### Exercise brief
Only lines containing the string "Epoch" belong in the answer; copy all of them from the entries.

Task data START

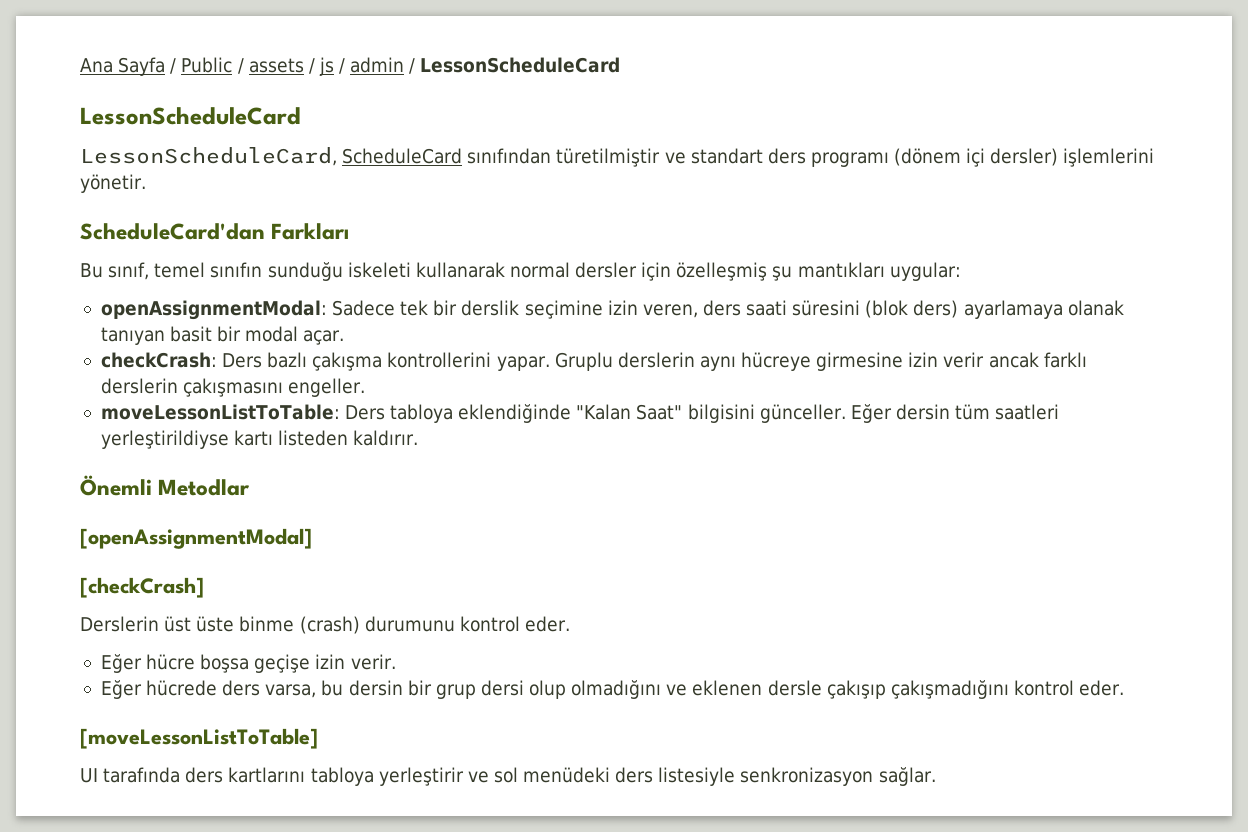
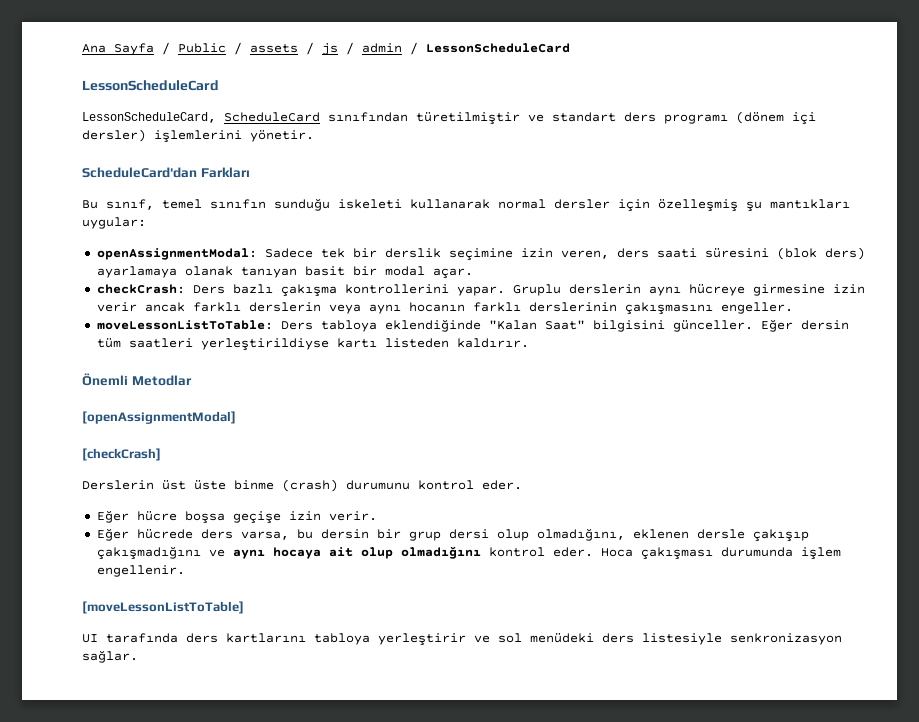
- Gruplu derslerin aynı hücreye girmesine izin verir ancak farklı derslerin çakışmasını engeller.
+ Gruplu derslerin aynı hücreye girmesine izin verir ancak farklı derslerin veya aynı hocanın farklı derslerinin çakışmasını engeller.
- Eğer hücrede ders varsa, bu dersin bir grup dersi olup olmadığını ve eklenen dersle çakışıp çakışmadığını kontrol eder.
+ Eğer hücrede ders varsa, bu dersin bir grup dersi olup olmadığını, eklenen dersle çakışıp çakışmadığını ve aynı hocaya ait olup olmadığını kontrol eder. Hoca çakışması durumunda işlem engellenir.

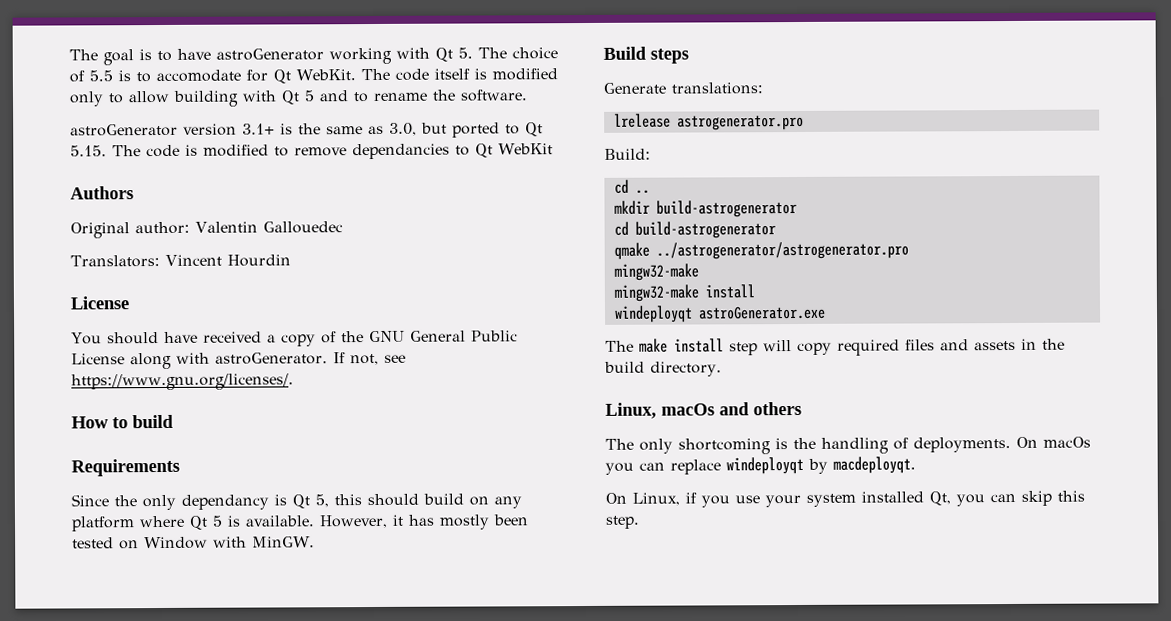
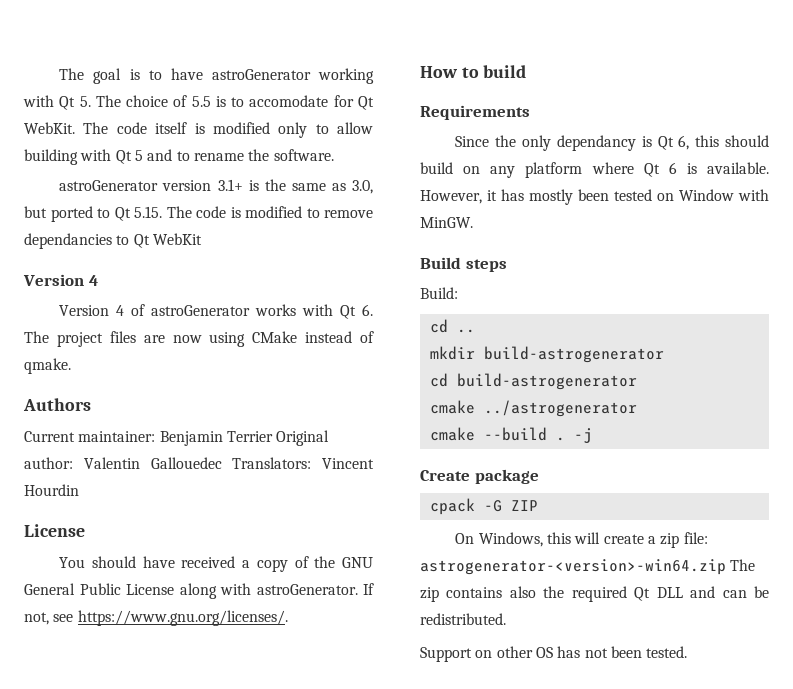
  astroGenerator version 3.1+ is the same as 3.0, but ported to Qt 5.15. The code is modified to remove dependancies to Qt WebKit
+ Version 4
+ Version 4 of astroGenerator works with Qt 6. The project files are now using CMake instead of qmake.
  Authors
- Original author: Valentin Gallouedec
- Translators: Vincent Hourdin
+ Current maintainer: Benjamin Terrier Original author: Valentin Gallouedec Translators: Vincent Hourdin
- Since the only dependancy is Qt 5, this should build on any platform where Qt 5 is available.
+ Since the only dependancy is Qt 6, this should build on any platform where Qt 6 is available.
- Generate translations:
- lrelease astrogenerator.pro
- qmake ../astrogenerator/astrogenerator.pro
- mingw32-make
- mingw32-make install
- windeployqt astroGenerator.exe
- The make install step will copy required files and assets in the build directory.
- Linux, macOs and others
- The only shortcoming is the handling of deployments. On macOs you can replace windeployqt by macdeployqt.
- On Linux, if you use your system installed Qt, you can skip this step.
+ cmake ../astrogenerator
+ cmake --build . -j
+ Create package
+ cpack -G ZIP
+ On Windows, this will create a zip file: astrogenerator-<version>-win64.zip The zip contains also the required Qt DLL and can be redistributed.
+ Support on other OS has not been tested.

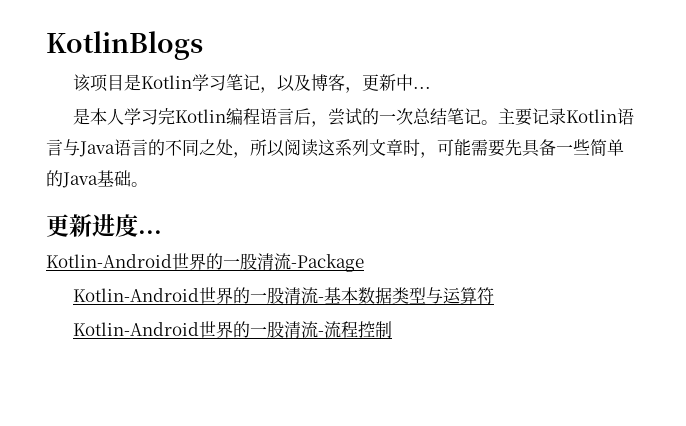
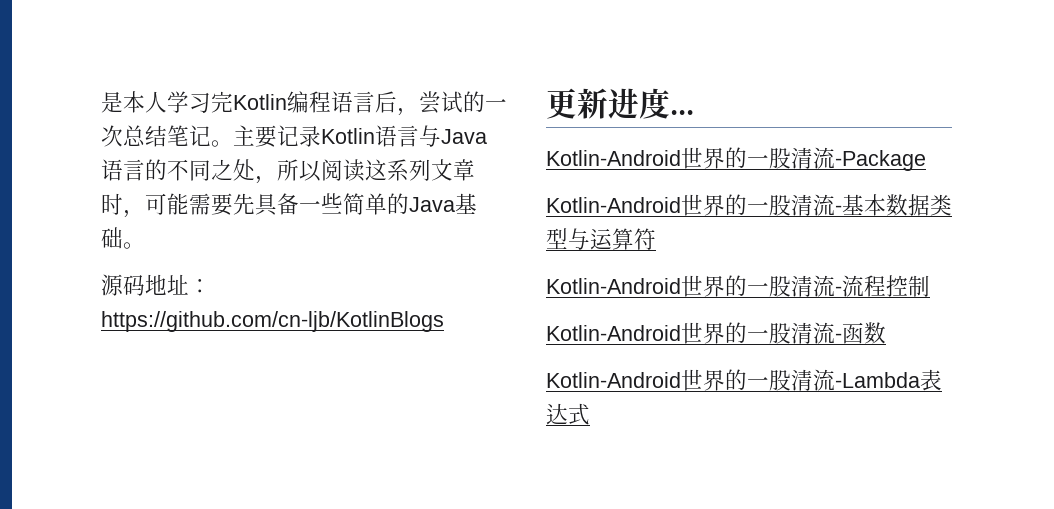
- KotlinBlogs
- 该项目是Kotlin学习笔记，以及博客，更新中...
+ 源码地址：https://github.com/cn-ljb/KotlinBlogs
+ Kotlin-Android世界的一股清流-函数
+ Kotlin-Android世界的一股清流-Lambda表达式

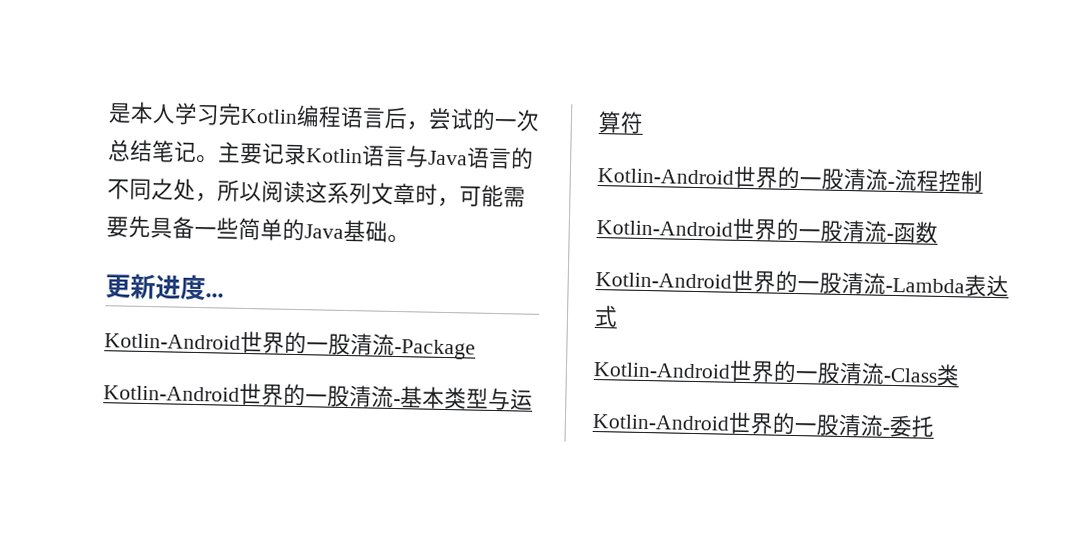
- 源码地址：https://github.com/cn-ljb/KotlinBlogs
- Kotlin-Android世界的一股清流-基本数据类型与运算符
+ Kotlin-Android世界的一股清流-基本类型与运算符
+ Kotlin-Android世界的一股清流-Class类
+ Kotlin-Android世界的一股清流-委托

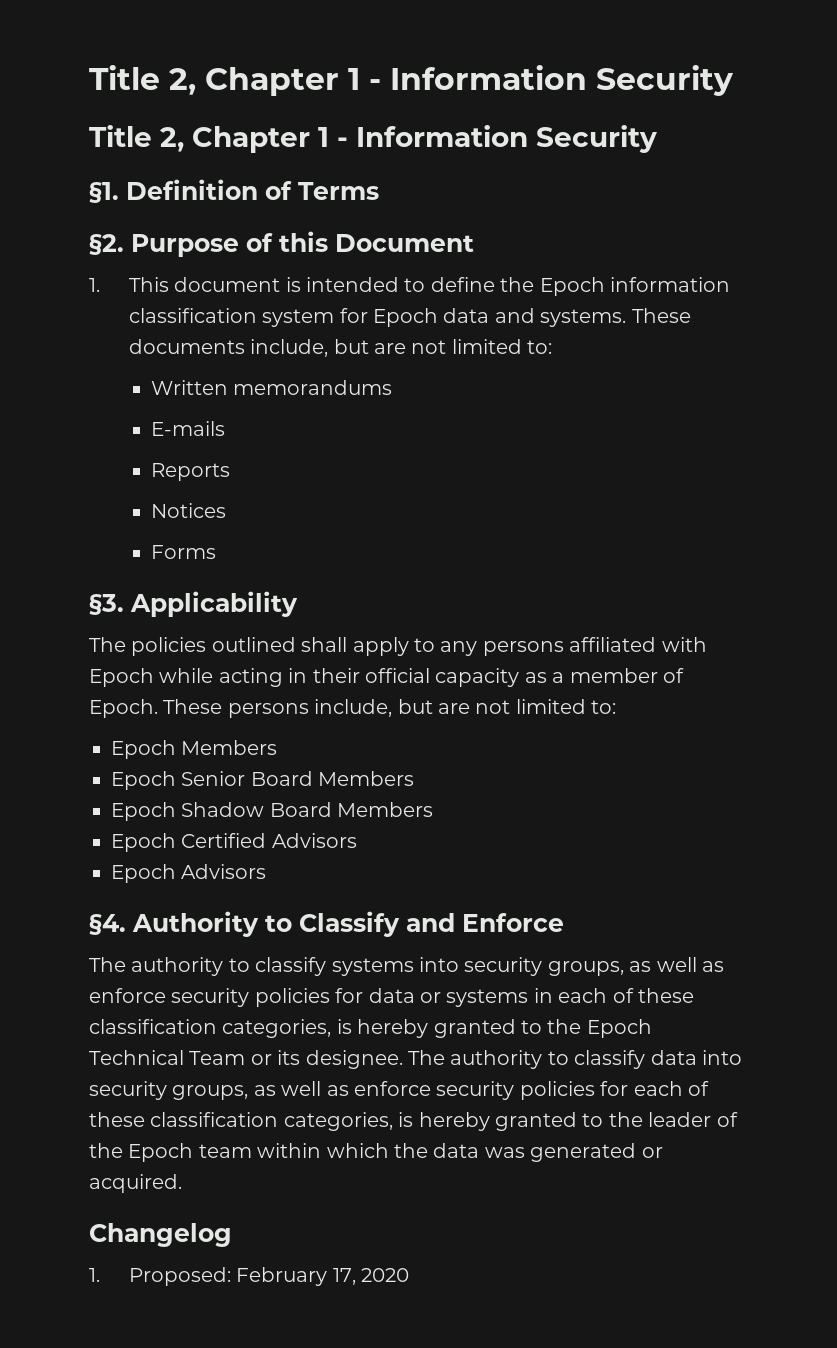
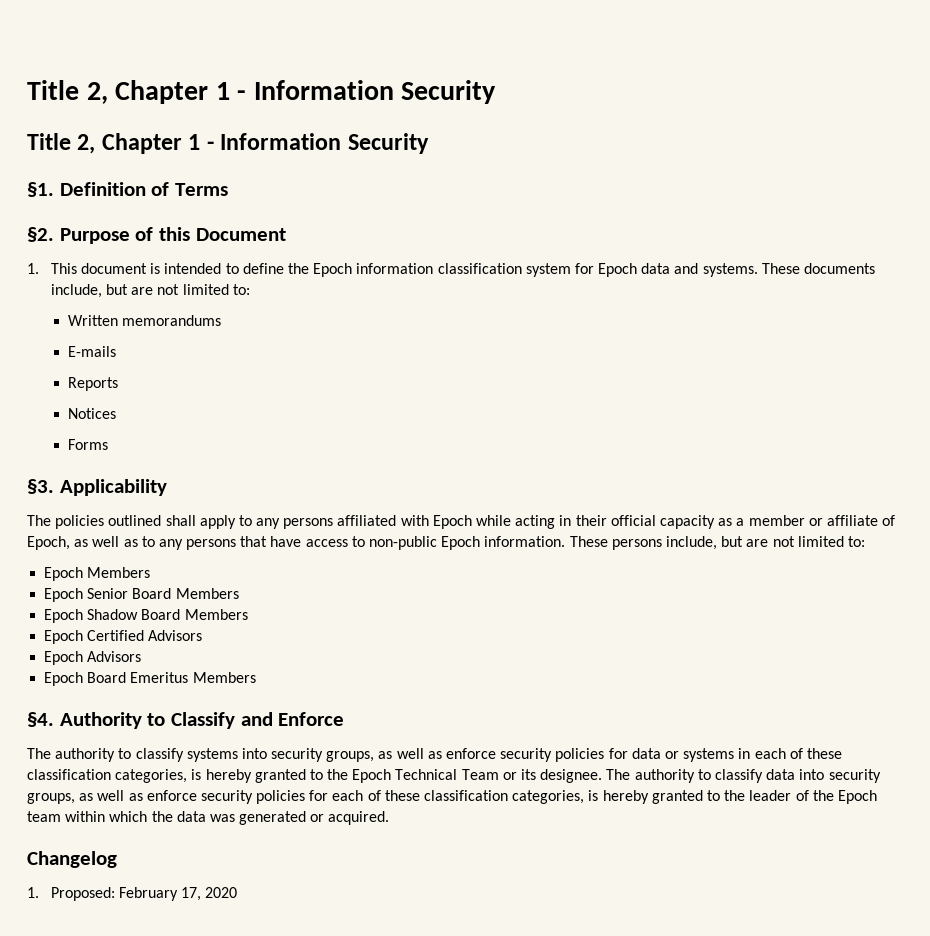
- The policies outlined shall apply to any persons affiliated with Epoch while acting in their official capacity as a member of Epoch.
+ The policies outlined shall apply to any persons affiliated with Epoch while acting in their official capacity as a member or affiliate of Epoch, as well as to any persons that have access to non-public Epoch information.
+ Epoch Board Emeritus Members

Task data END

### Expected answer
- The policies outlined shall apply to any persons affiliated with Epoch while acting in their official capacity as a member of Epoch.
+ The policies outlined shall apply to any persons affiliated with Epoch while acting in their official capacity as a member or affiliate of Epoch, as well as to any persons that have access to non-public Epoch information.
+ Epoch Board Emeritus Members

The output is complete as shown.